Problem details:
Images excluded, return every record exactly as it reads.

Given data:
"""

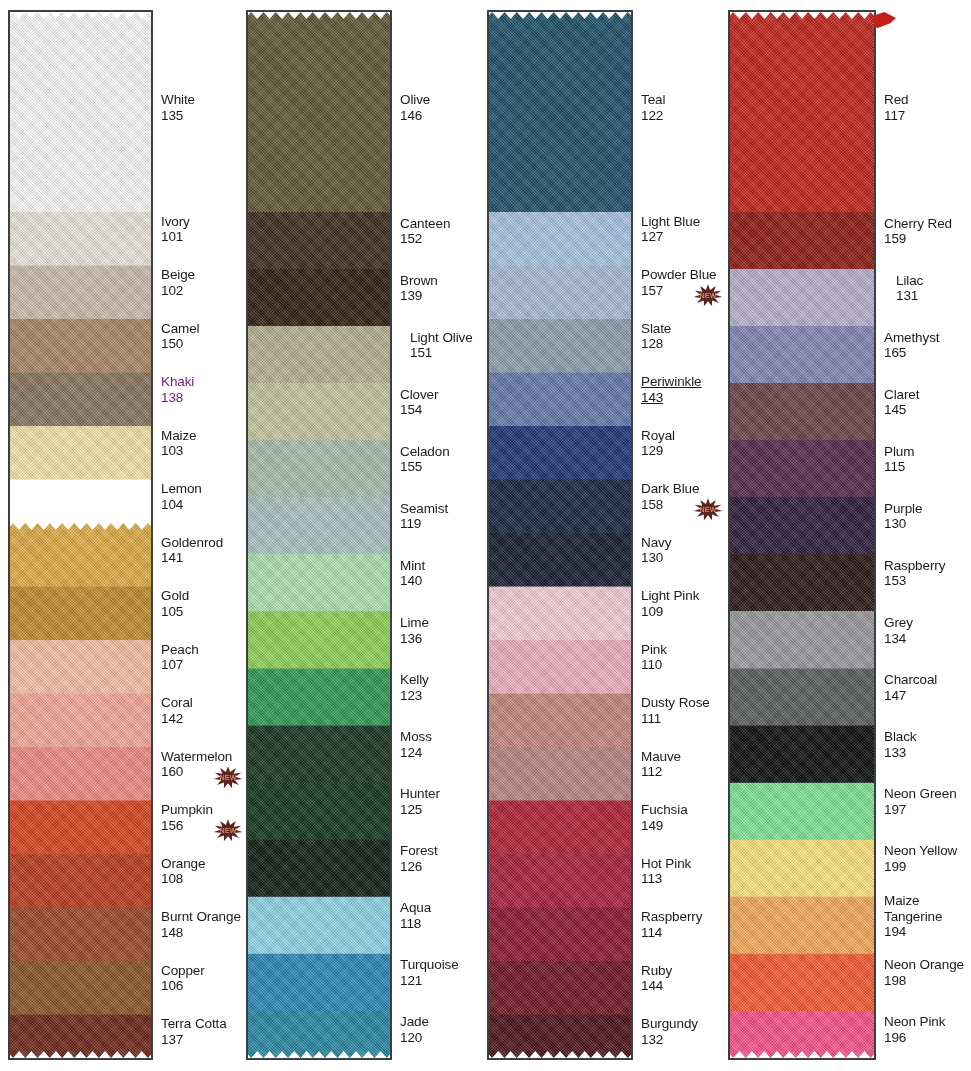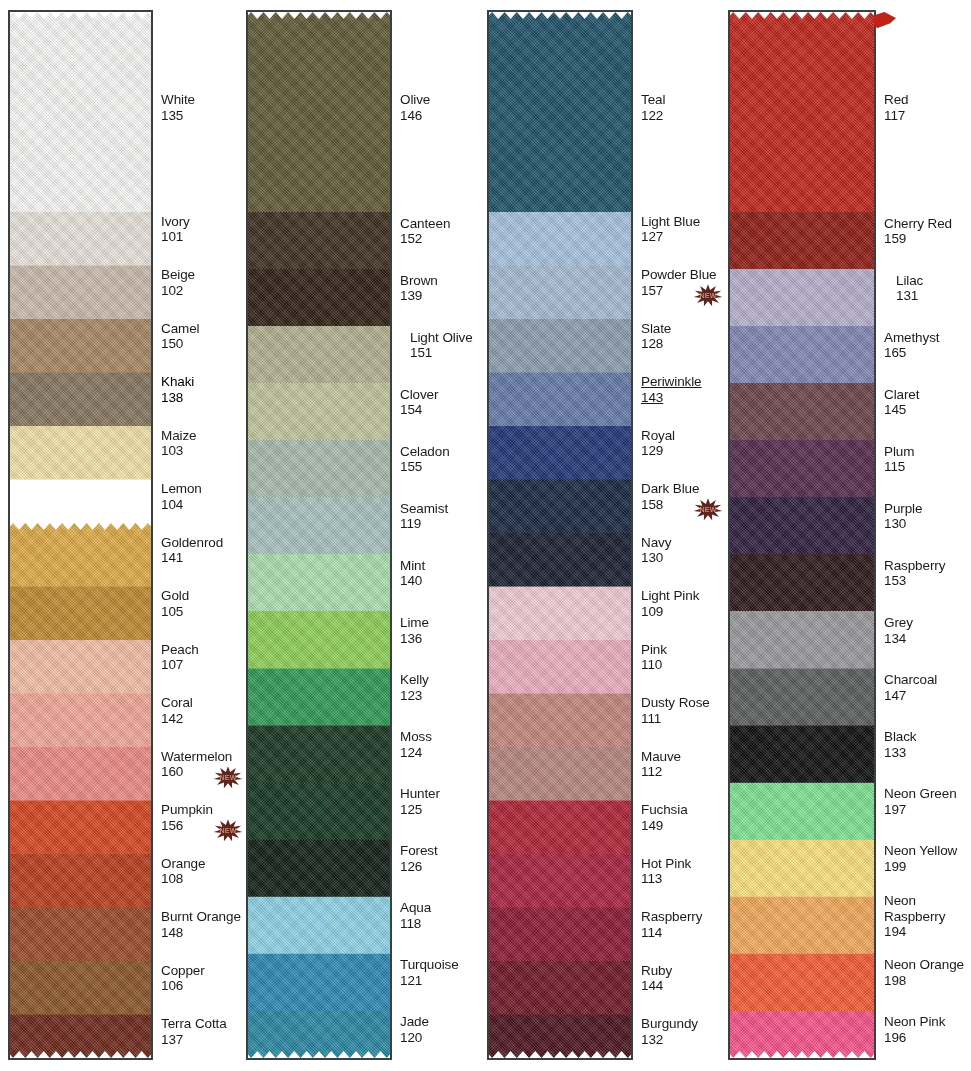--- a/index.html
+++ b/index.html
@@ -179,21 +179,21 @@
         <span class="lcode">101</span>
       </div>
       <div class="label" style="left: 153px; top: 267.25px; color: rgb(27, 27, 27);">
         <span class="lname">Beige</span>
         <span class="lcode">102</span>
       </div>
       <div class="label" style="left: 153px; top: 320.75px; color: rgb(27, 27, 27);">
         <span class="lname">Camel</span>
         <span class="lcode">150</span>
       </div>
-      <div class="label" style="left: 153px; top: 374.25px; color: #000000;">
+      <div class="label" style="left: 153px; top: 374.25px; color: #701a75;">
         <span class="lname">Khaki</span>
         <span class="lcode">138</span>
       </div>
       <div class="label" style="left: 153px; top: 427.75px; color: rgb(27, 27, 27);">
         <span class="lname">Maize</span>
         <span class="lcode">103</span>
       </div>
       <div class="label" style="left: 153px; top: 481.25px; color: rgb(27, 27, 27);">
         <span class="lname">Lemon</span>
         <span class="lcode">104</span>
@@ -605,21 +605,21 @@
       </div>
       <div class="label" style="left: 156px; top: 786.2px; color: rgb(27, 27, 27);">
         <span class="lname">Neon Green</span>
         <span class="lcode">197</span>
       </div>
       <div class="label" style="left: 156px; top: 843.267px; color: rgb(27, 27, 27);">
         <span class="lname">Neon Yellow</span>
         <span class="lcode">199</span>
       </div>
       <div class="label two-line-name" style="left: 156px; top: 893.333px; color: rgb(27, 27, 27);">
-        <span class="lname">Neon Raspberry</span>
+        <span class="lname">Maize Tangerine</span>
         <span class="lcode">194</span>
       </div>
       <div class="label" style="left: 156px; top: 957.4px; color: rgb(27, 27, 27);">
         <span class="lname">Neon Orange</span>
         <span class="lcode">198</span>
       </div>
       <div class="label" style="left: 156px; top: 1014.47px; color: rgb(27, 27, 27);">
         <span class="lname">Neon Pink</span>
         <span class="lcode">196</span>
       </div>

"""

Response for this exercise:
--- a/index.html
+++ b/index.html
@@ -179,21 +179,21 @@
         <span class="lcode">101</span>
       </div>
       <div class="label" style="left: 153px; top: 267.25px; color: rgb(27, 27, 27);">
         <span class="lname">Beige</span>
         <span class="lcode">102</span>
       </div>
       <div class="label" style="left: 153px; top: 320.75px; color: rgb(27, 27, 27);">
         <span class="lname">Camel</span>
         <span class="lcode">150</span>
       </div>
-      <div class="label" style="left: 153px; top: 374.25px; color: #000000;">
+      <div class="label" style="left: 153px; top: 374.25px; color: #701a75;">
         <span class="lname">Khaki</span>
         <span class="lcode">138</span>
       </div>
       <div class="label" style="left: 153px; top: 427.75px; color: rgb(27, 27, 27);">
         <span class="lname">Maize</span>
         <span class="lcode">103</span>
       </div>
       <div class="label" style="left: 153px; top: 481.25px; color: rgb(27, 27, 27);">
         <span class="lname">Lemon</span>
         <span class="lcode">104</span>
@@ -605,21 +605,21 @@
       </div>
       <div class="label" style="left: 156px; top: 786.2px; color: rgb(27, 27, 27);">
         <span class="lname">Neon Green</span>
         <span class="lcode">197</span>
       </div>
       <div class="label" style="left: 156px; top: 843.267px; color: rgb(27, 27, 27);">
         <span class="lname">Neon Yellow</span>
         <span class="lcode">199</span>
       </div>
       <div class="label two-line-name" style="left: 156px; top: 893.333px; color: rgb(27, 27, 27);">
-        <span class="lname">Neon Raspberry</span>
+        <span class="lname">Maize Tangerine</span>
         <span class="lcode">194</span>
       </div>
       <div class="label" style="left: 156px; top: 957.4px; color: rgb(27, 27, 27);">
         <span class="lname">Neon Orange</span>
         <span class="lcode">198</span>
       </div>
       <div class="label" style="left: 156px; top: 1014.47px; color: rgb(27, 27, 27);">
         <span class="lname">Neon Pink</span>
         <span class="lcode">196</span>
       </div>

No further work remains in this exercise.